Habitat for Humanity of Orange County received 500 applications during its last application period for affordable housing, according to the nonprofit organization's Volunteer Engagement Manager Ansel Prichard.
Only nine were accepted.
Habitat for Humanity utilizes private donations and grants to build houses for low-income communitiesto make homeownership an accessible option.
An increase in the need for affordable housing has made the criteria to approve a family for a Habitat home selective. The nonprofit focuses on Black homeownership retention and families that earn below the area's median income.
“We want to be able to do more, but obviously we have to do the best we can with what we have and what our capacity is," Prichard said.
Joann Shirer-Mitchell, a 68-year-old resident of Mebane, is thankful to have access to a Habitat for Humanity home.

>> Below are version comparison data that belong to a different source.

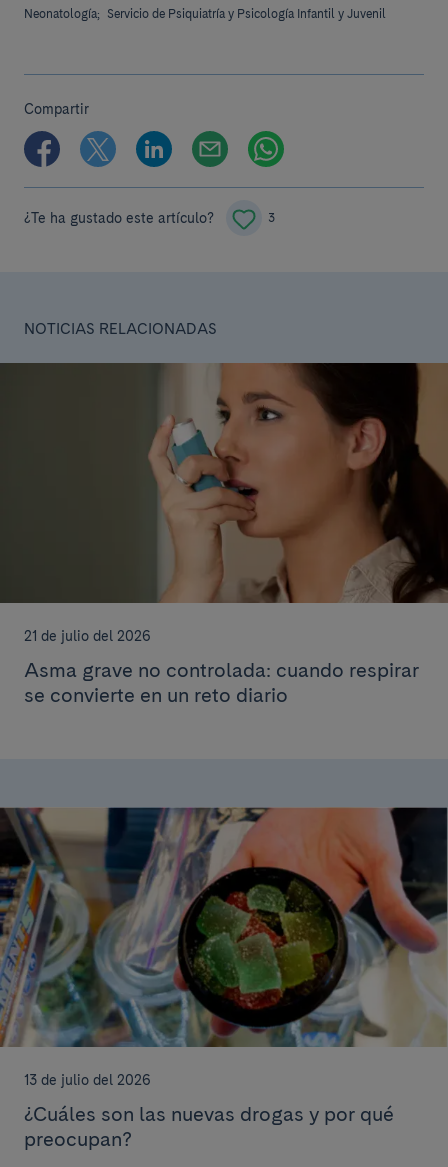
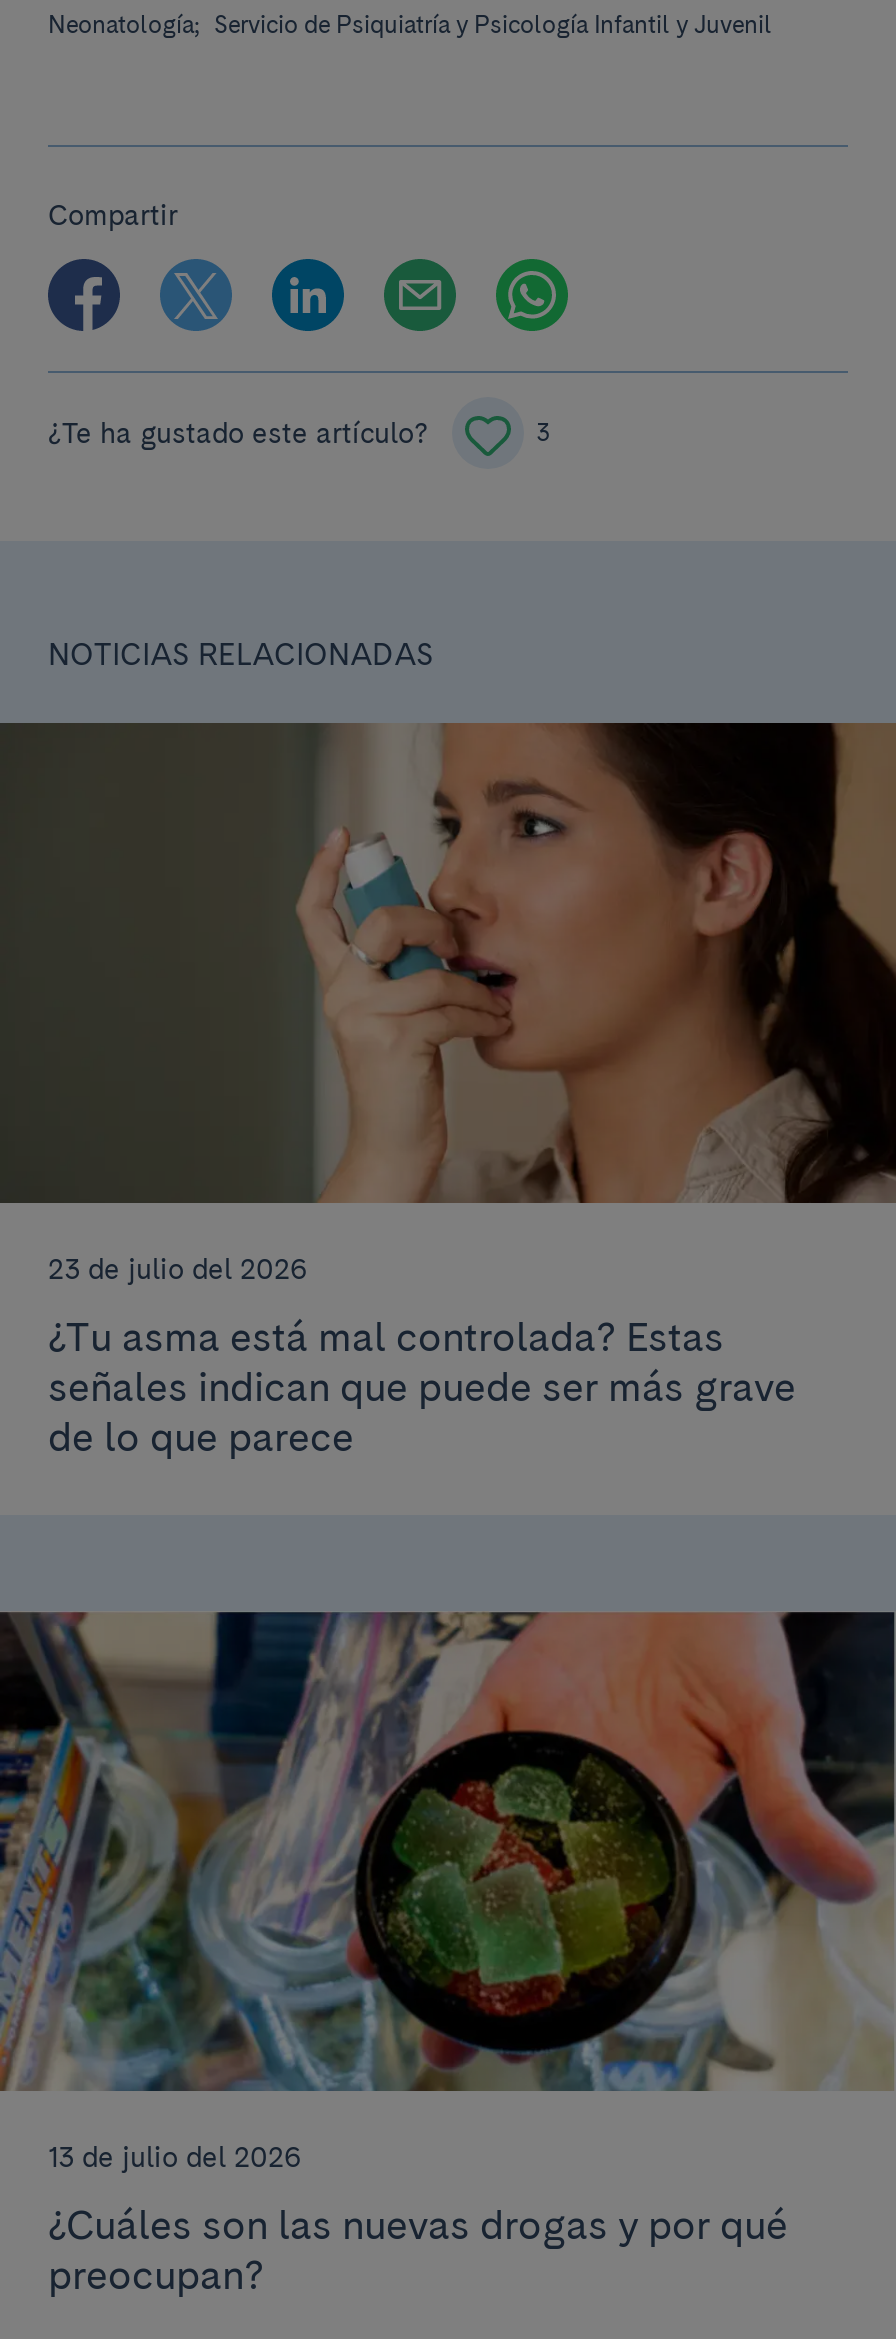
- 21 de julio del 2026
+ 23 de julio del 2026

- Asma grave no controlada: cuando respirar
- se convierte en un reto diario
+ ¿Tu asma está mal controlada? Estas
+ señales indican que puede ser más grave
+ de lo que parece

Shirer-Mitchell applied to live in a Habitat home after living in public affordable housing. Her application was accepted 19 years ago, and she has lived in a Habitat home in Mebane since then.
“There’s nothing like coming home to your own home, you got your own space. It’s yours. It’s a dream come true, and everyone wants it," Shirer-Mitchell said.
Shirer-Mitchell said the organization provided her with programs to help her afford Habitat housing as well as improve her credit score.
She also completed over 300 hours of sweat equity.
Habitat requires homeowners to "put in (275) hours of sweat equity building their homes and the homes of their neighbors," according to its website.
“Sweat equity” serves as a down payment and reduces the cost of production of the home.
Having homebuyers and volunteers build Habitat homes mitigates spending extra on hiring construction workers, Prichard said.
“You get the feel of true homeownership because you’re building from the ground up,” Shirer-Mitchell said. “You see every process, everything that you go through in building the home.”
"Sweat equity" also calls for engagement in workshops on topics such as budgeting and learning how to interact with homeowner associations.
“Somebody who needs a homeownership now has responsibility, so in the back of your mind if you don’t think about that you might not think you’re able to do it or you can’t do," she said. "So it’s a lot of things mentally moving from homes that either landowners are maintaining versus maintaining a home you’re responsible for. It’s a mindset that people don’t realize."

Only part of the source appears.